[Information Boundary: Start]

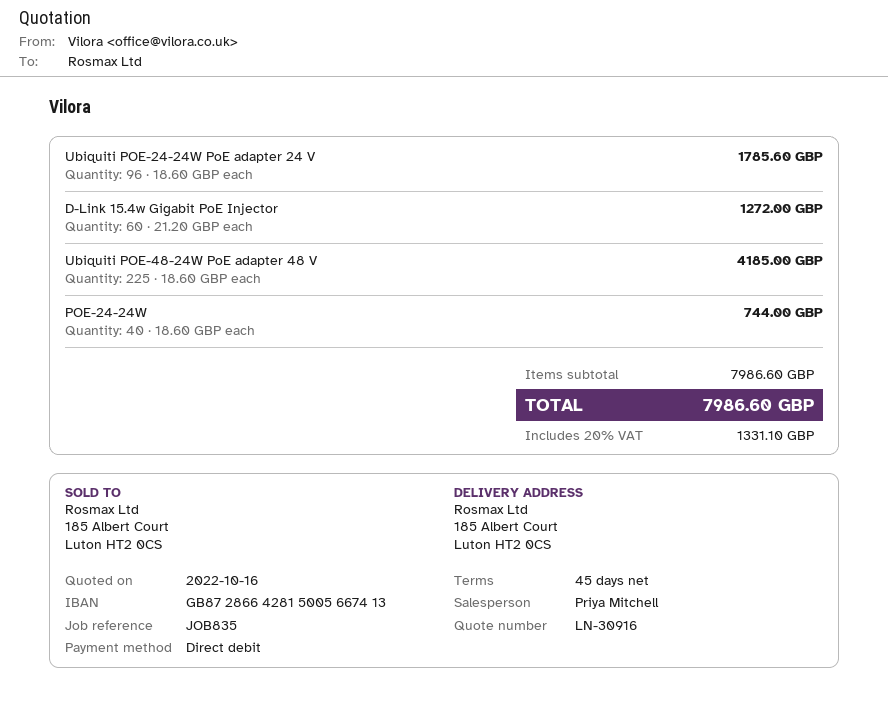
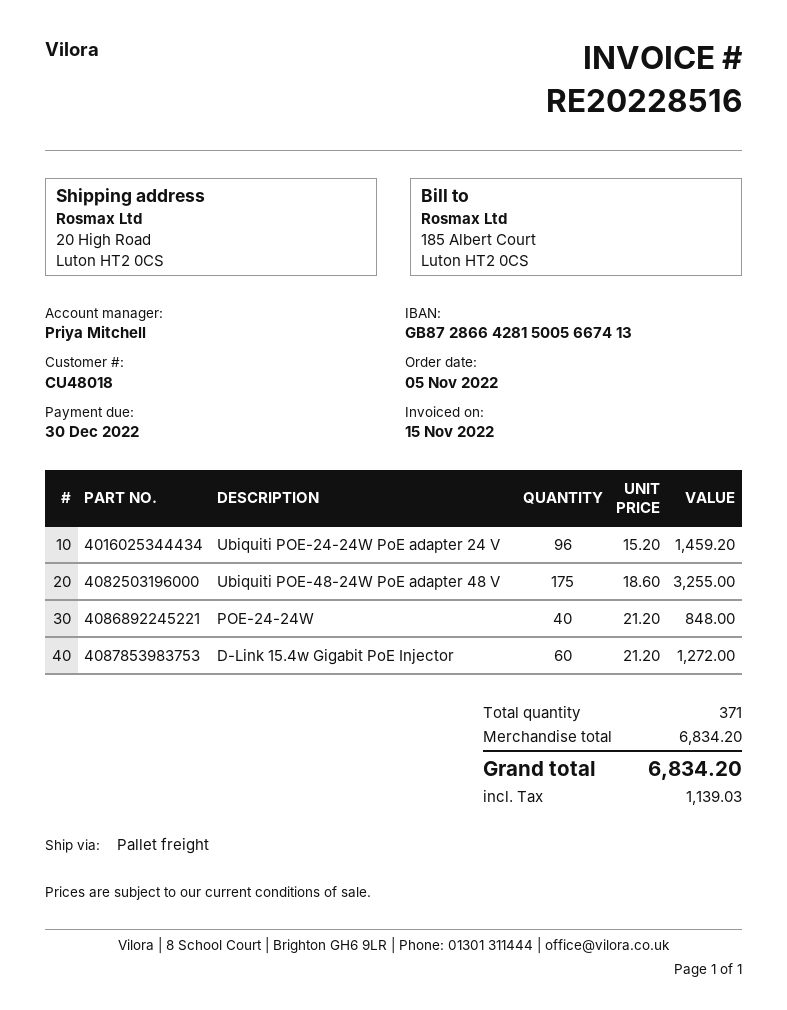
ship to: 185 Albert Court, Luton HT2 0CS -> 20 High Road, Luton HT2 0CS
Ubiquiti POE-24-24W PoE adapter 24 V: 96 x 18.60 = 1785.60 -> 96 x 15.20 = 1459.20
Ubiquiti POE-48-24W PoE adapter 48 V: 225 x 18.60 = 4185.00 -> 175 x 18.60 = 3255.00
POE-24-24W: 40 x 18.60 = 744.00 -> 40 x 21.20 = 848.00
subtotal: 7986.60 -> 6834.20
tax: 1331.10 -> 1139.03
total: 7986.60 -> 6834.20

[Information Boundary: End]

Keep only the lines from the one containing "subtotal: 7986.60 -> 6834.20" to the end of the entries, and repeat them exactly.

- [Exercise answer]
subtotal: 7986.60 -> 6834.20
tax: 1331.10 -> 1139.03
total: 7986.60 -> 6834.20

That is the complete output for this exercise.